Now I want to apply a function to a moving window of the data:

 MovingMap[foo[#] &, Data, 5]

However, MovingMap does something unexpected it maps over the second entry in each list:

{{3440361600, 
  foo[{{902.99, 934.73, 899.35, 931.8, 4048270000}, 
       {929.17, 936.63, 919.53, 927.45, 5413910000}, 
       {931.17, 943.85, 927.28, 934.7, 5392620000}, 
       {927.45, 927.45, 902.37, 906.65, 4704940000}, 
       {905.73, 910., 896.81, 909.73, 4991550000}}]},
       {3440448000, 
       foo[{{929.17, 936.63, 919.53, 927.45, 5413910000}, 
            {931.17, 943.85, 927.28, 934.7, 5392620000}, 
            {927.45, 927.45, 902.37, 906.65, 4704940000}, 
            {905.73, 910., 896.81, 909.73, 4991550000}, 
            {909.91, 911.93, 888.31, 890.35, 4716500000}}]}, ...}

I was expecting something like a moving window through the list:

  foo[{{{date}, {O, H, L, C, V}},
       {{date}, {O, H, L, C, V}},
       {{date}, {O, H, L, C, V}},
       {{date}, {O, H, L, C, V}}, ...}]

What have I misunderstood or done wrong here?

Just to be thorough

 MovingMap[foo &, dowData[[1 ;; 200]], {20, "Day"}]

Produces this output:

{{3441484800, foo}, 
 {3441571200, foo}, 
 {3441657600, foo},...}

EDIT: It seems when given a time series like that which FinancialData returns MovingMap will Map over the data for you.
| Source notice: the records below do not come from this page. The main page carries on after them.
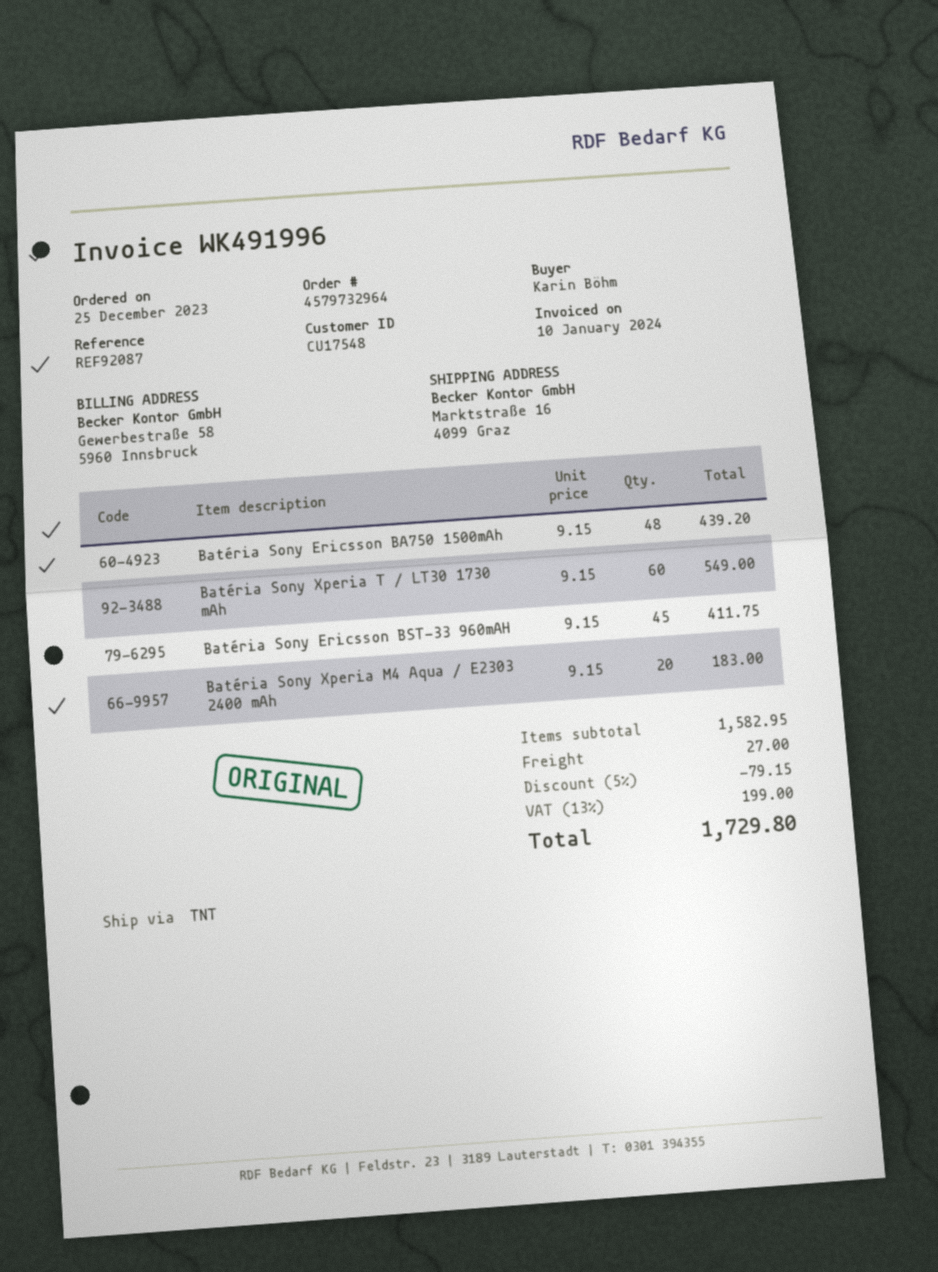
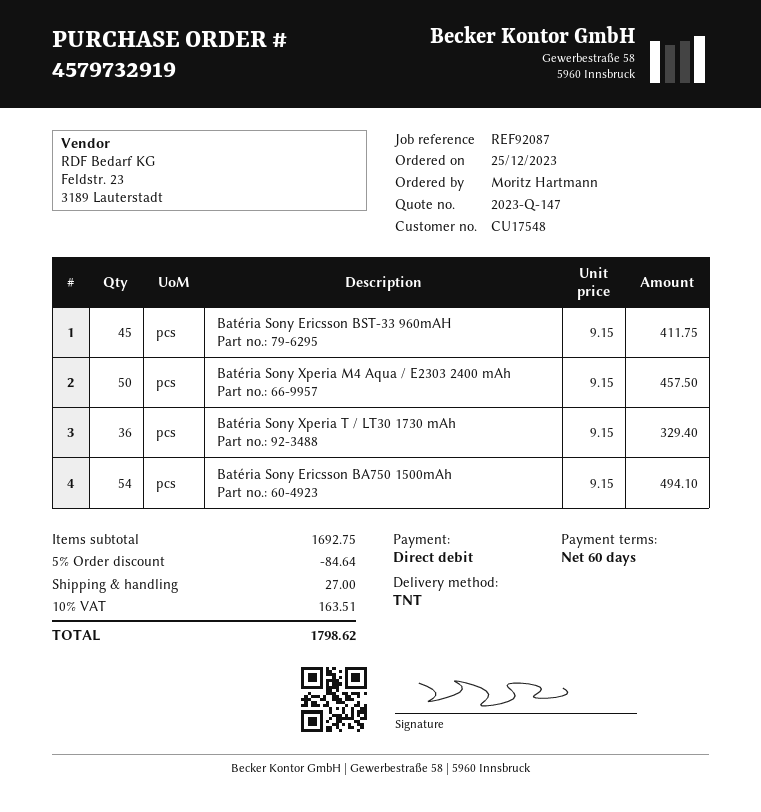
order number: 4579732964 -> 4579732919
ordered by: Karin Böhm -> Moritz Hartmann
Batéria Sony Ericsson BA750 1500mAh: 48 x 9.15 = 439.20 -> 54 x 9.15 = 494.10
Batéria Sony Xperia T / LT30 1730 mAh: 60 x 9.15 = 549.00 -> 36 x 9.15 = 329.40
Batéria Sony Xperia M4 Aqua / E2303 2400 mAh: 20 x 9.15 = 183.00 -> 50 x 9.15 = 457.50
subtotal: 1582.95 -> 1692.75
discount: 5% = 79.15 -> 5% = 84.64
tax: 13% = 199.00 -> 10% = 163.51
total: 1729.80 -> 1798.62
Removing the need to deal with the dates yourself. Poorly documented, but convenient if you know about this behaviour.

However, my indicator is calling FinancialIndicator itself, which seems to need the full date/OHLCV time series. Is there any way to have this work as one might expect?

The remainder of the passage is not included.